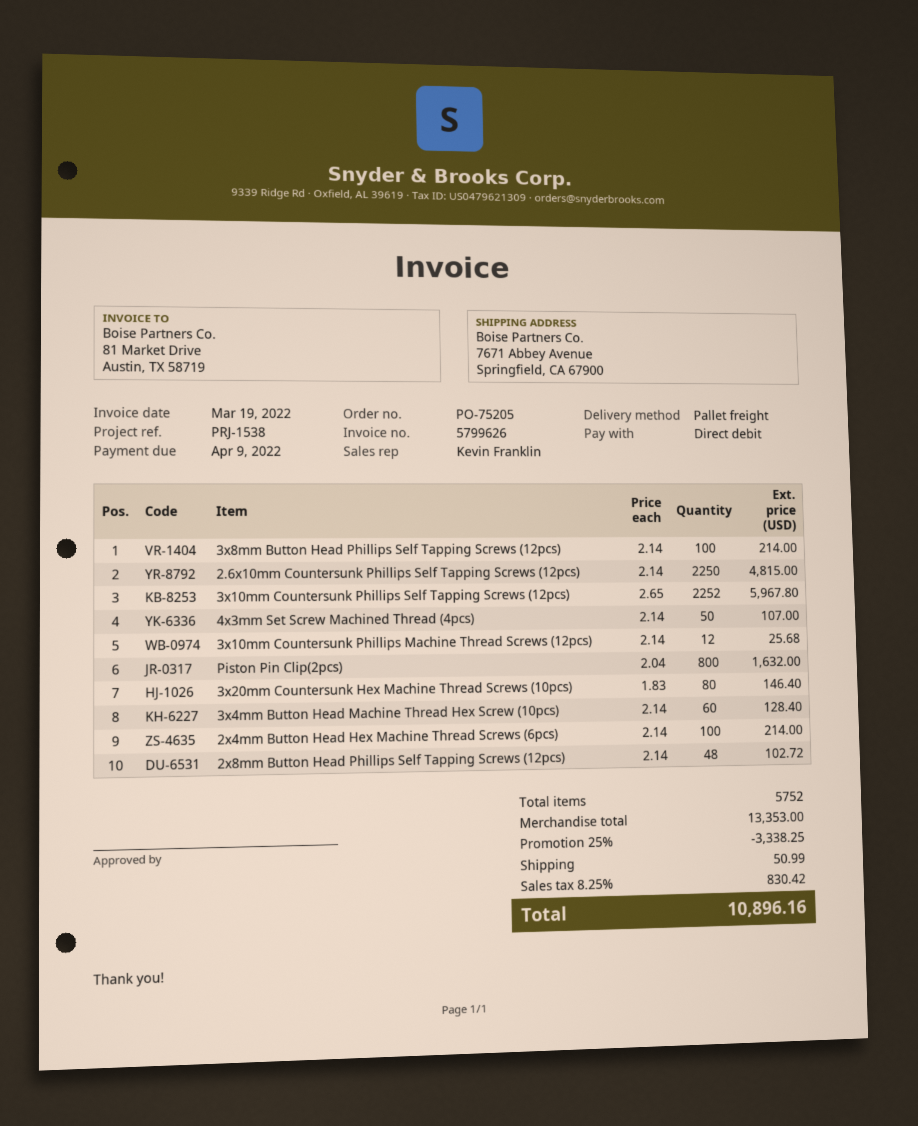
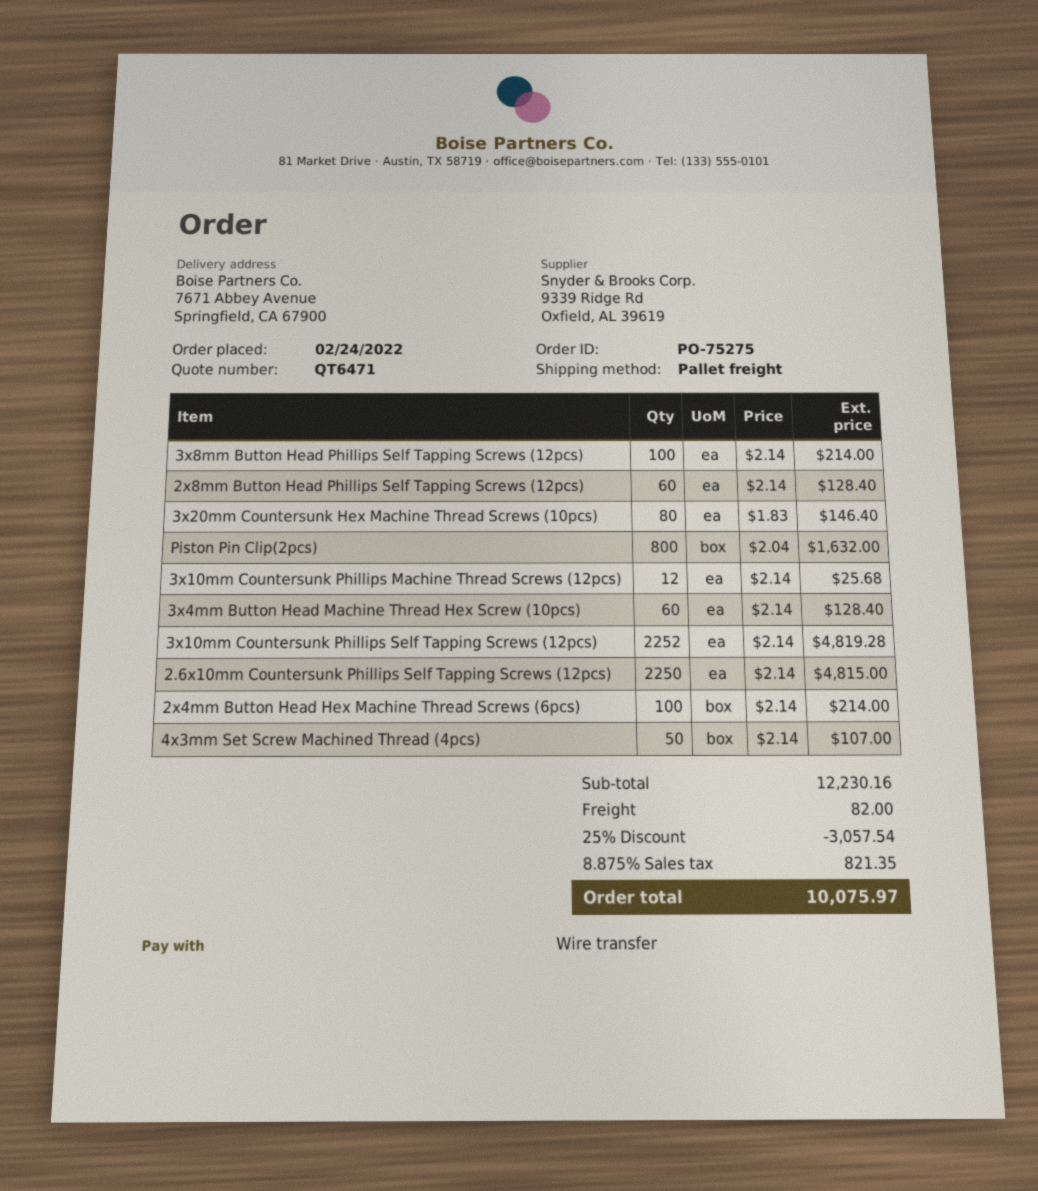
order number: PO-75205 -> PO-75275
payment method: direct debit -> bank transfer
3x10mm Countersunk Phillips Self Tapping Screws (12pcs): 2252 x 2.65 = 5967.80 -> 2252 x 2.14 = 4819.28
2x8mm Button Head Phillips Self Tapping Screws (12pcs): 48 x 2.14 = 102.72 -> 60 x 2.14 = 128.40
subtotal: 13353.00 -> 12230.16
discount: 25% = 3338.25 -> 25% = 3057.54
shipping: 50.99 -> 82.00
tax: 8.25% = 830.42 -> 8.875% = 821.35
total: 10896.16 -> 10075.97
-=-=-
▶ _ABOUT THIS EXERCISE_: The records, exactly as written but without images, should be returned.

▶ _RESPONSE TO THIS EXERCISE_:
order number: PO-75205 -> PO-75275
payment method: direct debit -> bank transfer
3x10mm Countersunk Phillips Self Tapping Screws (12pcs): 2252 x 2.65 = 5967.80 -> 2252 x 2.14 = 4819.28
2x8mm Button Head Phillips Self Tapping Screws (12pcs): 48 x 2.14 = 102.72 -> 60 x 2.14 = 128.40
subtotal: 13353.00 -> 12230.16
discount: 25% = 3338.25 -> 25% = 3057.54
shipping: 50.99 -> 82.00
tax: 8.25% = 830.42 -> 8.875% = 821.35
total: 10896.16 -> 10075.97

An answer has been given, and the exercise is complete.